■ What the task asks
Each entry that appears below should be restated word for word.

[[ Data to examine open ]]

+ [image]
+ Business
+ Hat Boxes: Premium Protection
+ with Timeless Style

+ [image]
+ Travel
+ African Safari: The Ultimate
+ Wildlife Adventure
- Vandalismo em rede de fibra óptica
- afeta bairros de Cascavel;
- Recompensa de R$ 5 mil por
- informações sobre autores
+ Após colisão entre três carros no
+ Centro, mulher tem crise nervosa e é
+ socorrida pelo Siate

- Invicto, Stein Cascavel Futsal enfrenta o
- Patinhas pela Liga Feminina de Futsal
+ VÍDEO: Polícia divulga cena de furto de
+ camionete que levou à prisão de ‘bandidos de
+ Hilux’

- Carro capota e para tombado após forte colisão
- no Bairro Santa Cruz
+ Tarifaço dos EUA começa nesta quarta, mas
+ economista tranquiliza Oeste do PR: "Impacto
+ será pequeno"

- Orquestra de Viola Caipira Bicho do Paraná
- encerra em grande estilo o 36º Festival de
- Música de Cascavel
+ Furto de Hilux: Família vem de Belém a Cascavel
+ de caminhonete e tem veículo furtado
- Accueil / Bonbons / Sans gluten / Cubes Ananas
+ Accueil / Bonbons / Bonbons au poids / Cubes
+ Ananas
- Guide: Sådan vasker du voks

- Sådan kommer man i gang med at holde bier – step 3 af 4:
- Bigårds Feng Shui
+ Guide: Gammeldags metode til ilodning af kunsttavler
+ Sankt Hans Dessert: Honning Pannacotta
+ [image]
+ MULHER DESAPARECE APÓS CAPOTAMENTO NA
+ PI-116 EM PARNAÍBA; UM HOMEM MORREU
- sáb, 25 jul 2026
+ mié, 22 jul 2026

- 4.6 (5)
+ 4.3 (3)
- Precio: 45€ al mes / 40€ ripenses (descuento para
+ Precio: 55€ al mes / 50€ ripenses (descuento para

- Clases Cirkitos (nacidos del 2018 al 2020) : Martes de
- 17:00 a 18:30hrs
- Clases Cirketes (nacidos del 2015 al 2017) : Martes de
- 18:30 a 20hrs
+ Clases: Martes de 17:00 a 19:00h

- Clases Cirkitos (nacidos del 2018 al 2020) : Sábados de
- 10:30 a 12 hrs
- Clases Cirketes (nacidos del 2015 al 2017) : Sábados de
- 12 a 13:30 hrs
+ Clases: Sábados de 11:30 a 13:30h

[[ Data to examine closed ]]

■ Answer to this problem
+ [image]
+ Business
+ Hat Boxes: Premium Protection
+ with Timeless Style

+ [image]
+ Travel
+ African Safari: The Ultimate
+ Wildlife Adventure
- Vandalismo em rede de fibra óptica
- afeta bairros de Cascavel;
- Recompensa de R$ 5 mil por
- informações sobre autores
+ Após colisão entre três carros no
+ Centro, mulher tem crise nervosa e é
+ socorrida pelo Siate

- Invicto, Stein Cascavel Futsal enfrenta o
- Patinhas pela Liga Feminina de Futsal
+ VÍDEO: Polícia divulga cena de furto de
+ camionete que levou à prisão de ‘bandidos de
+ Hilux’

- Carro capota e para tombado após forte colisão
- no Bairro Santa Cruz
+ Tarifaço dos EUA começa nesta quarta, mas
+ economista tranquiliza Oeste do PR: "Impacto
+ será pequeno"

- Orquestra de Viola Caipira Bicho do Paraná
- encerra em grande estilo o 36º Festival de
- Música de Cascavel
+ Furto de Hilux: Família vem de Belém a Cascavel
+ de caminhonete e tem veículo furtado
- Accueil / Bonbons / Sans gluten / Cubes Ananas
+ Accueil / Bonbons / Bonbons au poids / Cubes
+ Ananas
- Guide: Sådan vasker du voks

- Sådan kommer man i gang med at holde bier – step 3 af 4:
- Bigårds Feng Shui
+ Guide: Gammeldags metode til ilodning af kunsttavler
+ Sankt Hans Dessert: Honning Pannacotta
+ [image]
+ MULHER DESAPARECE APÓS CAPOTAMENTO NA
+ PI-116 EM PARNAÍBA; UM HOMEM MORREU
- sáb, 25 jul 2026
+ mié, 22 jul 2026

- 4.6 (5)
+ 4.3 (3)
- Precio: 45€ al mes / 40€ ripenses (descuento para
+ Precio: 55€ al mes / 50€ ripenses (descuento para

- Clases Cirkitos (nacidos del 2018 al 2020) : Martes de
- 17:00 a 18:30hrs
- Clases Cirketes (nacidos del 2015 al 2017) : Martes de
- 18:30 a 20hrs
+ Clases: Martes de 17:00 a 19:00h

- Clases Cirkitos (nacidos del 2018 al 2020) : Sábados de
- 10:30 a 12 hrs
- Clases Cirketes (nacidos del 2015 al 2017) : Sábados de
- 12 a 13:30 hrs
+ Clases: Sábados de 11:30 a 13:30h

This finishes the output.